Weker di atas nakas menunjuk pukul 9.30. Di sampingnya kalender harian memproyeksikan angka 15 dengan kanji matahari. Hari minggu. Aku menuju ke kamar mandi untuk membasuh lengan, hidung, muka, telinga, kaki, dan berkumur. Lalu kugelar sajadah untuk sembahyang. Setelah kuingat tahun-tahun silam sebelum mengadu nasib di negeri orang-orang ras Mongoloid ini, rasanya perjuangan begitu berat. Dulu banyak orang bilang, hidup di tanah ini sama saja sengaja mengurangi umur.
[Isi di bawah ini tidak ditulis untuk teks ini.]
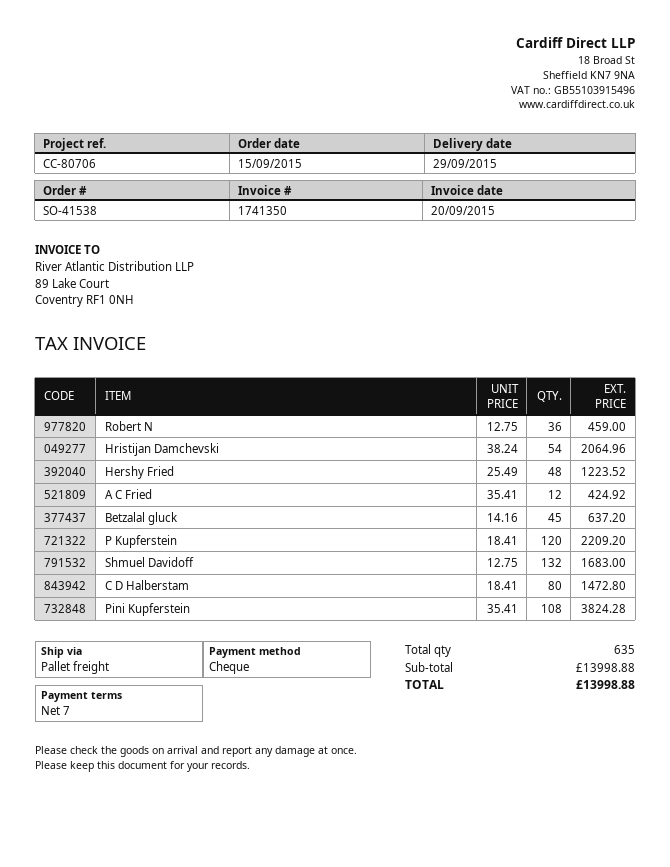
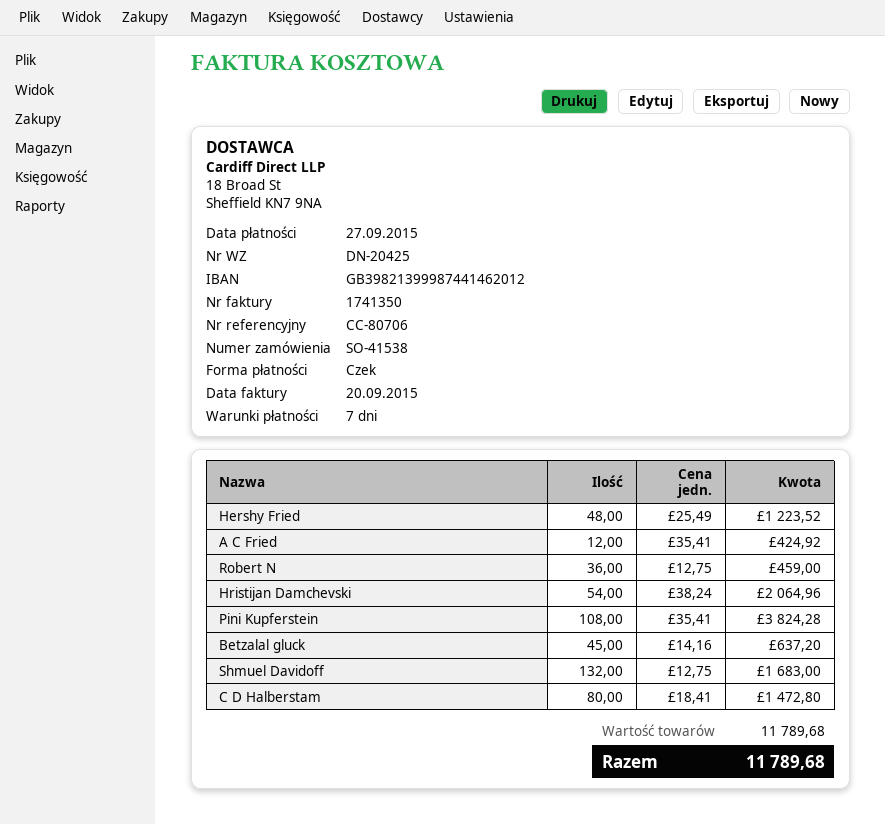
P Kupferstein: 120 x 18.41 = 2209.20 -> none
subtotal: 13998.88 -> 11789.68
total: 13998.88 -> 11789.68

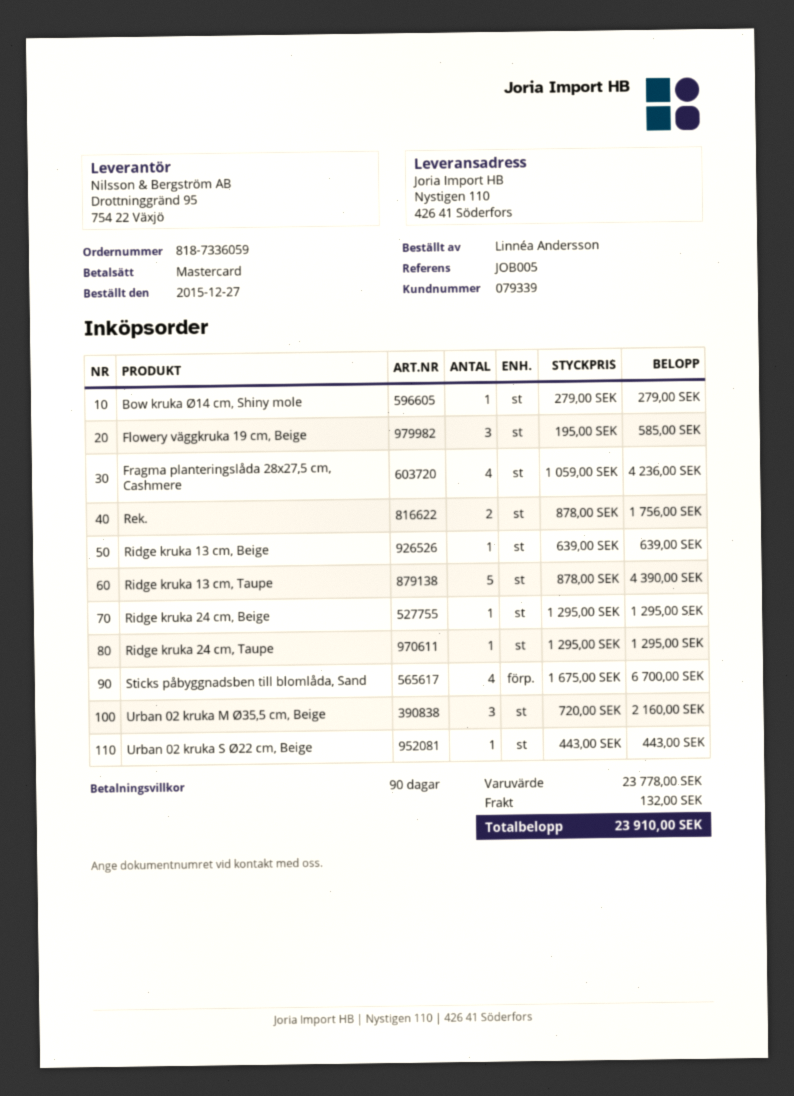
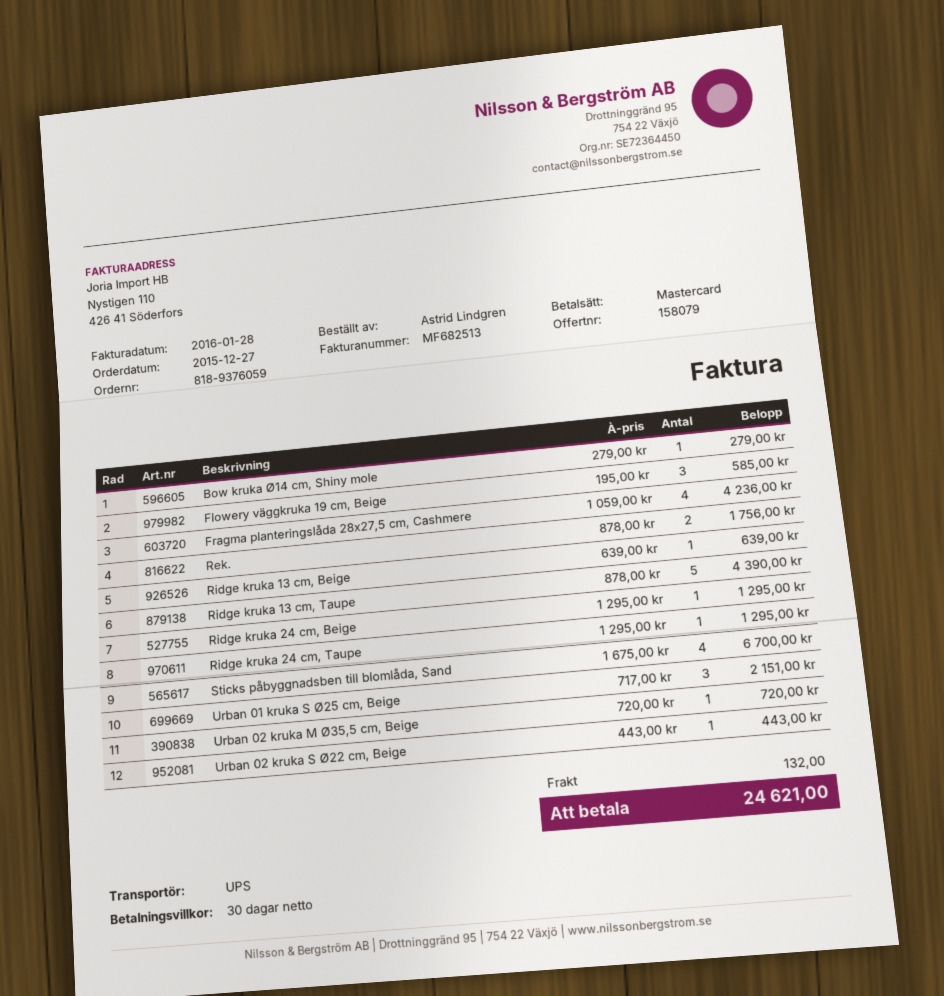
order number: 818-7336059 -> 818-9376059
payment terms: 90 days -> 30 days
ordered by: Linnéa Andersson -> Astrid Lindgren
Urban 02 kruka M Ø35,5 cm, Beige: 3 x 720.00 = 2160.00 -> 1 x 720.00 = 720.00
Urban 01 kruka S Ø25 cm, Beige: none -> 3 x 717.00 = 2151.00
total: 23910.00 -> 24621.00

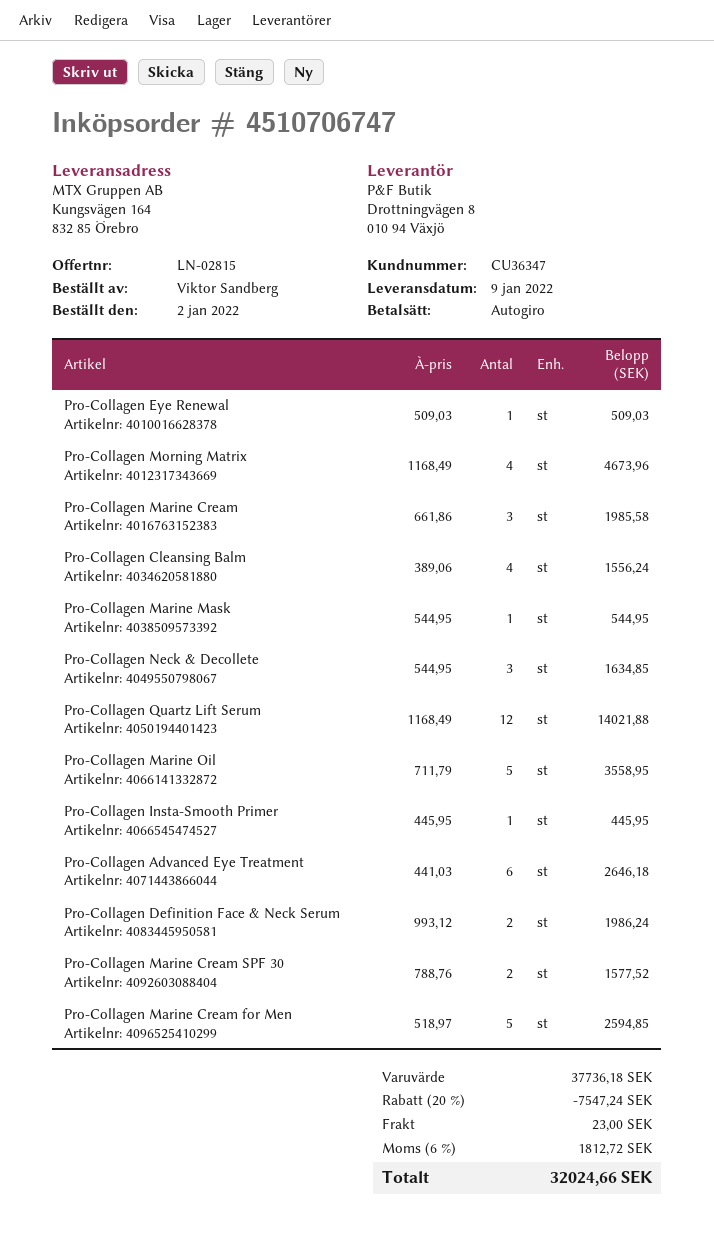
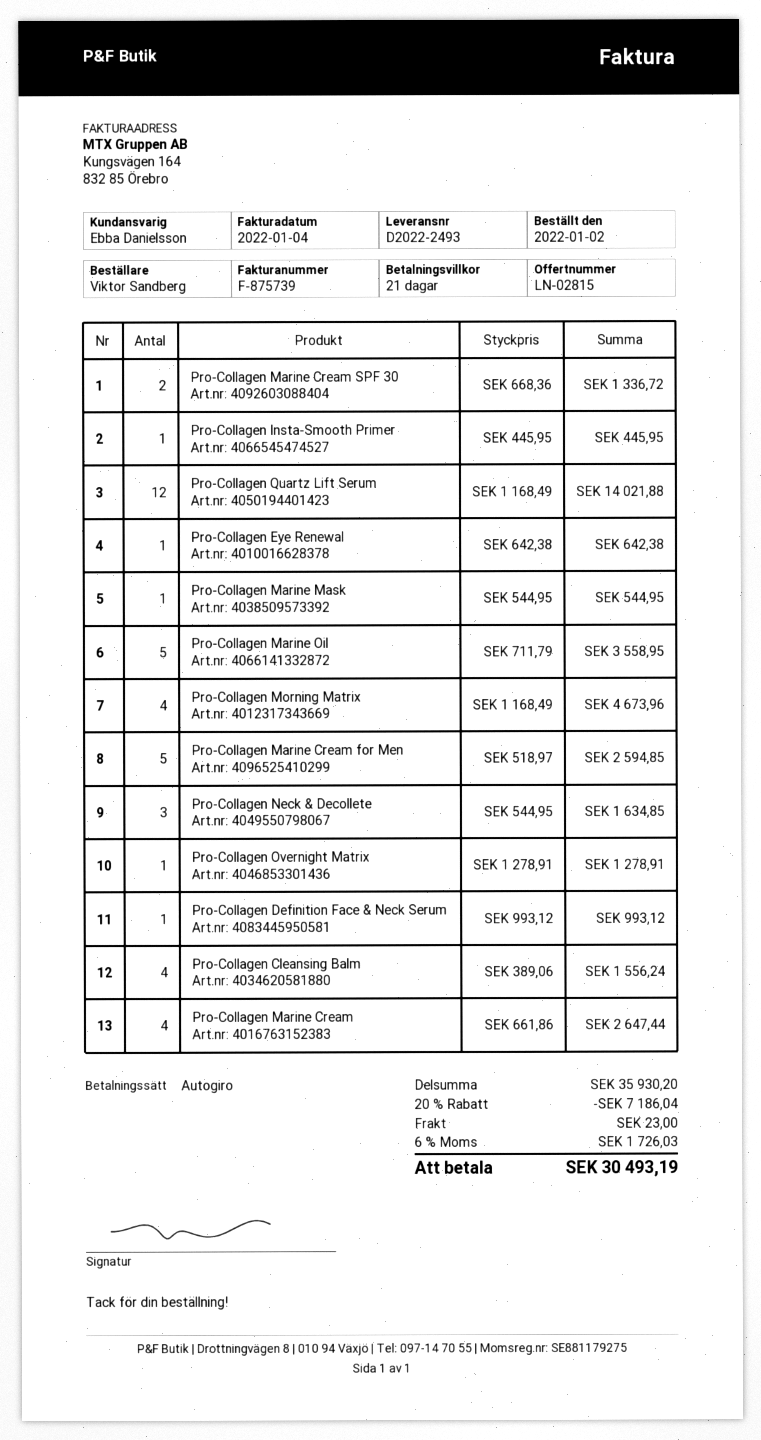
Pro-Collagen Eye Renewal: 1 x 509.03 = 509.03 -> 1 x 642.38 = 642.38
Pro-Collagen Marine Cream: 3 x 661.86 = 1985.58 -> 4 x 661.86 = 2647.44
Pro-Collagen Advanced Eye Treatment: 6 x 441.03 = 2646.18 -> none
Pro-Collagen Definition Face & Neck Serum: 2 x 993.12 = 1986.24 -> 1 x 993.12 = 993.12
Pro-Collagen Marine Cream SPF 30: 2 x 788.76 = 1577.52 -> 2 x 668.36 = 1336.72
Pro-Collagen Overnight Matrix: none -> 1 x 1278.91 = 1278.91
subtotal: 37736.18 -> 35930.20
discount: 20% = 7547.24 -> 20% = 7186.04
tax: 6% = 1812.72 -> 6% = 1726.03
total: 32024.66 -> 30493.19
Sendirian di tanah orang dengan budaya dan sosial yang sama sekali berbeda hanya akan menambah stres. Tapi aku tetap menjalaninya dengan ikhlas hati. Ada secuil rasa sesal dan kecewa karena temanku tak jadi memenuhi mimpinya untuk belajar disini bersamaku.
Tapi aku tidak menyalahkan siapapun. Mana bisa aku menyalahkan keadaan? Andai waktu lalu aku berada dalam posisi yang sama dengan temanku, mungkin aku akan melakukan hal yang sama. Andai ibuku sendiri masih ada di rumah dan menyambutku setiap pulang dari sekolah, mungkin aku juga akan tetap tinggal di bumi pertiwi. Setiap orang punya jalannya masing-masing. Kuulang dan kuulang dalam hati bahwa pilihanku adalah benar. Upaya intensif yang selama ini kukerahkan patut menuai hasilnya.
Kembali kuciumi sisa wangi kesturi dari saputangan yang diberikan temanku.
Di atas sajadah songket bercorak masjid itu, aku berdoa untuk ibuku disana agar selalu tenang. Aku yakin ia selalu membantuku tiap apa-apa meski tak dapat kulihat jasadnya.


Hai, Nabila.
Ibu suka ceritamu. Tapi rasanya menggantung ya? Kamu memilih kata dengan sangat cermat, membuat cerpenmu terasa tidak hambar saat dibaca. Tidak gampang lho seperti itu, butuh ketekunan dan jam terbang menulis yang tinggi. Semangat ya! Oh iya, sebaiknya cerpenmu diatur, rata kanan-kiri supaya rapi. Good job.. !!!!